Chez Giraud, le meunier de l’Argentière, on faisait moudre le seigle et le froment. Lui-même mélangeait les deux céréales. Ce mélange donnait un pain bis. Le meunier prenait la précaution de garder la farine première, la fleur, avec laquelle nous faisions des beignets.
Dans un toupin en terre, le poêlon, on gardait du levain de la cuisson précédente. Ce levain était dur. On le trempait dans de l’eau chaude et on le délayait pour obtenir un pâte molle qui sentait l’aigre. C’était parfois la même famille qui gardait le levain, à Géro c’était Elise Pascal, mais souvent c’était la dernière famille qui avait cuit qui en était dépositaire. Pétrir ce levain mélangé à la farine était le travail des hommes bien que quelques femmes se rappellent l’avoir fait. Plusieurs fois malaxée, cette pâte lourde envoyée d’un côté à l’autre du pétrin, devait reposer et seulement après un certain temps qui permettait à la pâte de lever, on formait des boules que l’on posait dans un paillasson sur le fond duquel on mettait une toile. Le paillasson est un panier large et sans anse, fait avec de la paille de seigle. Certains étaient faits avec de l’osier.
Quand on n’avait pas de paillasson, on posait les boules sur une longue planche recouverte d’un peu de son. Chaque homme portait sur l’épaule la planche sur laquelle les pains étaient alignés, et arrivés au four, il posait ces planches sur des barres en bois horizontales. Le pain était donc préparé à la maison. La pâte était tournée à bras.
La famille qui cuisait, devait allumer le four la veille. Chacun donnait deux ou trois bûches. Les familles qui cuisaient ensuite ne faisaient que réchauffer le four pour leur fournée. La température du four était atteinte lorsque l’intérieur était blanc. On testait la chaleur en approchant la joue de l’entrée du four ou en jetant du son sur la sole qui, s’il s’enflammait, montrait que le four était trop chaud. Avant d’enfourner, on enlevait les cendres, on balayait le four et on passait un chiffon humide au bout d’un bâton.
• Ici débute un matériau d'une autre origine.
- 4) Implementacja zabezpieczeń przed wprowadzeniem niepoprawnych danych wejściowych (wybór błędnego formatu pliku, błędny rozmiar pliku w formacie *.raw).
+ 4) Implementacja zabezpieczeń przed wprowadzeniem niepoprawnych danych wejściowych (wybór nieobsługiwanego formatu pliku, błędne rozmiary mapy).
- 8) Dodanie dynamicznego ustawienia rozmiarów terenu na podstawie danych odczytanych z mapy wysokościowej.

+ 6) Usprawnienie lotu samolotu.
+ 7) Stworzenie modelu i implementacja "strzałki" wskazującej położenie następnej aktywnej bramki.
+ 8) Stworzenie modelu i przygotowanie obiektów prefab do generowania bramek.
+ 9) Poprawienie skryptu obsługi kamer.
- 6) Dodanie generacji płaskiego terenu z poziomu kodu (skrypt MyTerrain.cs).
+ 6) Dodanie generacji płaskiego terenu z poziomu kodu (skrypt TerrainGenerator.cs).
Une vingtaine de minutes après, les pains, qu’on avait changé une fois de place en cours de cuisson, sortaient gonflés et dorés laissant deviner la croix tracée sur le dessus. A la belle saison on cuisait une fois par mois mais à l’automne on cuisait pour tout l’hiver. Les pains cuits étaient posés verticalement sur un cadre de bois à la chambre ménagère. On achetait un pain blanc une fois par an lorsqu’on tuait le cochon. Ce pain servait à épaissir le bouillon du pot au feu.
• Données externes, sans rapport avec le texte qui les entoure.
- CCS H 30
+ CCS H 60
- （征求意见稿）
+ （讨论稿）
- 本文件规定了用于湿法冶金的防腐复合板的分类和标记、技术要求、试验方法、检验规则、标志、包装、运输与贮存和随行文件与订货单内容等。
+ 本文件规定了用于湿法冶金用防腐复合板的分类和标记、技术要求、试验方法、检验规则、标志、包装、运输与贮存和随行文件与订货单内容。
Les fournées de pain terminées, on cuisait les tourtes de choux et de pommes de terre et à l’automne en plus des tourtes aux pommes ou aux poires. Les parents faisaient des bonshommes en pâte pour les enfants.
Chaque année pour la fête de la Saint-Laurent, l'Association Patrimoine Roche-de-Rame allume le four pour cuire le pain. Depuis 3H du matin et jusqu'au soir, une équipe de six (dont 3 menuisiers !) s'est relayée pour cuire environ 240 pains : 8 fournées de 30 pains. Quand on ouvre la porte pour enfourner, on est somptueusement enfumé !
Le pain est vendu samedi et dimanche par des bénévoles de l'Association sur le pré où se déroule la fête votive, ici Colette Duc, Madame la Présidente...
Vers le VIIIe siècle, les grands propriétaires exerçaient, dans le système féodal français, un droit général de commandement qu'on appelait Ban. Le droit de ban permettait au seigneur d'imposer aux habitants de la seigneurie, l’obligation d’utiliser de façon exclusive le four, le moulin, le pressoir que lui-même avait édifiés. Ces installations étaient des monopoles technologiques payants, sources de profits pour le seigneur, soit directement, comme dans le cas des banalités (de four, de pressoir, de moulin), soit indirectement en raison des amendes qui sanctionnaient toute désobéissance au ban. Charge, en contrepartie, au seigneur d'entretenir ces équipements ainsi que leurs accès. En retour, les habitants de la seigneurie banale étaient tenus de faire moudre leurs grains, cuire leur pain, presser leurs grappes à l’édifice banal. L’étendue du domaine de chaque moulin, par exemple, et qu’on nommait la banlieue, était fixée en gros à la distance qu’un âne chargé de grains pouvait parcourir jusqu’à lui en une demi-journée. Ces installations banales ne doivent pas être confondues avec celles, communales, dont la gestion revenait à la collectivité.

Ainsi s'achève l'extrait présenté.